Bret: “The only thing alcoholic we sell is wine and beer. We don’t sell any spirits at all. I talked to some of the people who owned beer gardens that I talked about earlier. Some of them had been in the business of a full-on bar business before and chose to get out of it because they just preferred a different atmosphere. A guy in San Antonio said he had a bar for quite a few years on Sixth Street in Austin, and he said there were things going on there all of the time. I don’t want to give bars a bad name, but it’s just a different crowd and we just decided we weren’t going to sell spirits. We have a selection of beers all the way from light beers to dark beers, and then we have wine from inexpensive wines all the way up to better higher-dollar wines.”

Q: “What are the ‘different’ food offerings you are offering?”

107_cheese trayBret: “We have a selection of three tacos — pulled pork, brisket tacos, and fish tacos. We have quesadillas, garlic fries, cheese tray with fries, a selection of cheeses, and a selection of fresh fruits.

We have various sauces that we’ll drizzle on the slate that if they care to they can drag their cheese through or their sausage or something like that.

“We have pulled pork sliders —  traditional southern pulled pork sandwiches with pulled pork barbecue sauce and cole slaw.
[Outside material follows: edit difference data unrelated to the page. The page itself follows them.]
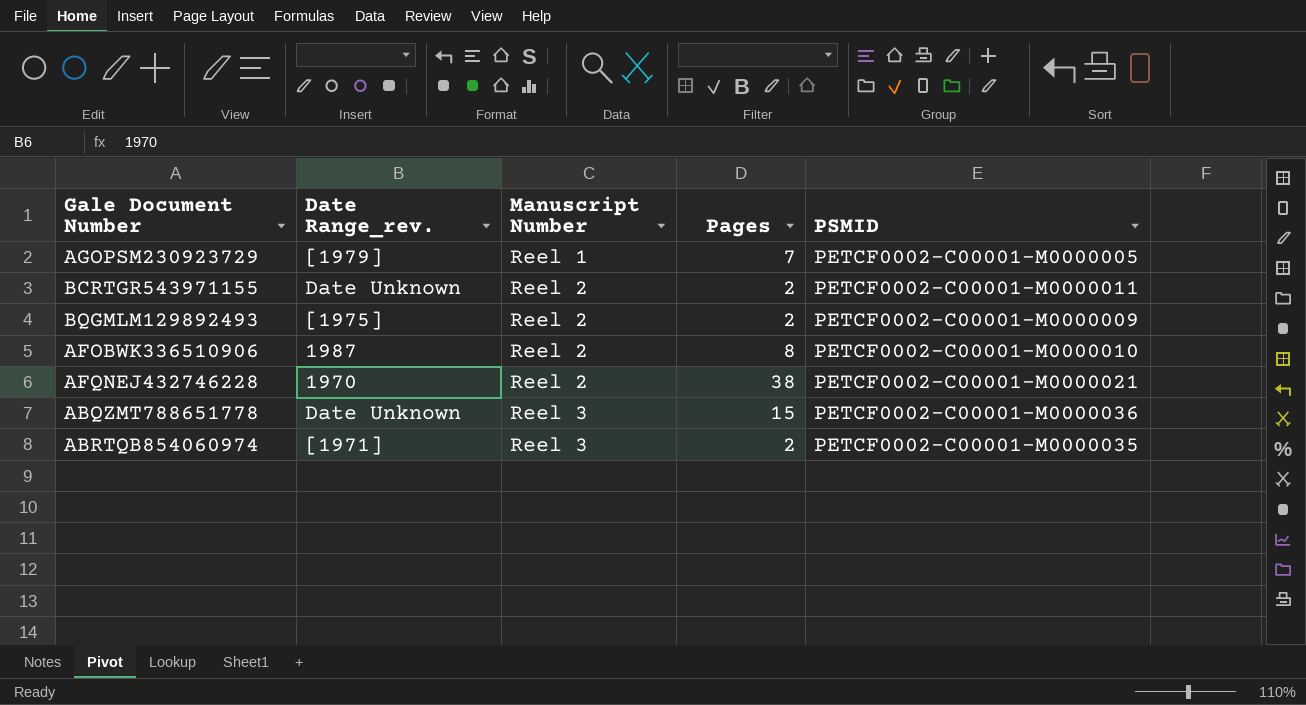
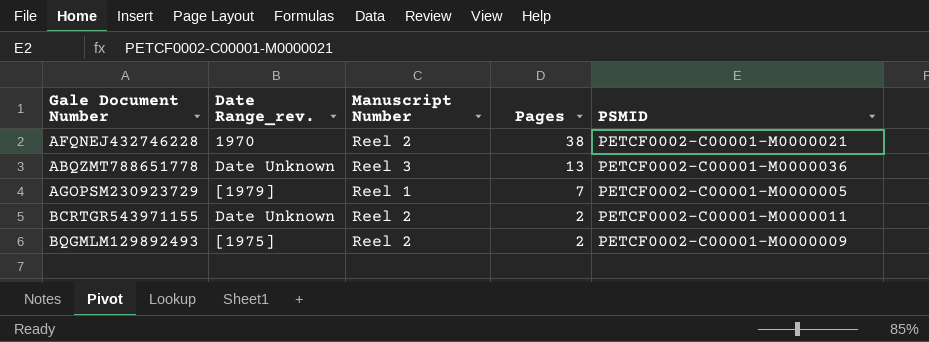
row order: Manuscript Number ascending -> Pages descending
row AFOBWK336510906: 1987 | Reel 2 | 8 | PETCF0002-C00001-M0000010 -> none
row ABRTQB854060974: [1971] | Reel 3 | 2 | PETCF0002-C00001-M0000035 -> none
ABQZMT788651778 | Pages: 15 -> 13

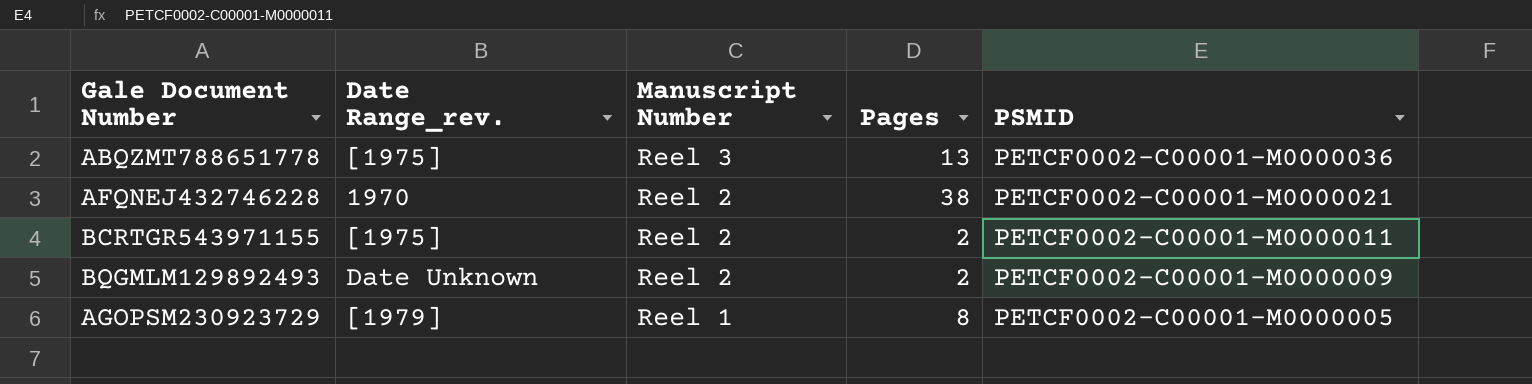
row order: Pages descending -> Manuscript Number descending
ABQZMT788651778 | Date Range_rev.: Date Unknown -> [1975]
BCRTGR543971155 | Date Range_rev.: Date Unknown -> [1975]
BQGMLM129892493 | Date Range_rev.: [1975] -> Date Unknown
AGOPSM230923729 | Pages: 7 -> 8

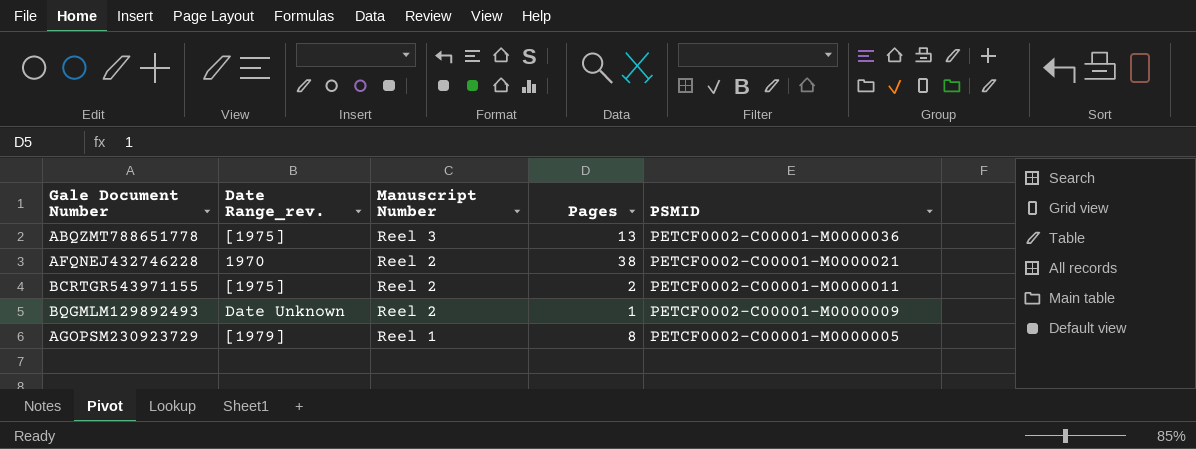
BQGMLM129892493 | Pages: 2 -> 1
We have brisket sliders with sauteed onions and horse radish, and we have our flatbreads, which were really popular on our soft opening. We have beef fajita, which is similar to the ingredients for our regular fajita — beef fajita meat with grilled onions and bell peppers and avocadoes. And we have what has really been popular — grilled chopped sirloin,  not hamburger meat, but thinly sliced sirloin with roasted red peppers, cucumbers, artichoke hearts and a greek yogurt-based sauce. And then there’s our fish and chips, which have turned out to be the “dark horse.” They were crazy popular at our soft opening. We serve three nice filets of fish with a nice generous helping of french fries. We make our own jalapena tartar sauce in house.

“Our nachos also are real popular. We have regular nachos with  cheese and peppers, and then we have pulled pork and brisket and chicken. Our wings — we have three different wing sauces.

“We have a traditional, what you would call a buffalo sauce; a sweet chili pepper sauce; and a pepper sauce called Chef Perry sauce, a gift from chef Michael Perry at Bois d’Arc.

“And then one of our things we’re really excited about — a black and bluebell float. It’s Blue Bell vanilla ice cream, and then over that we pour Shiner Bohemian black beer. If you’ve never had it, it sounds kind of strange, but if you ever taste it, you’ll love it and you’ll have it again. It’s really, really good.

“On our kids’ menu, we have chicken strips, grilled cheese sandwiches, things like that.”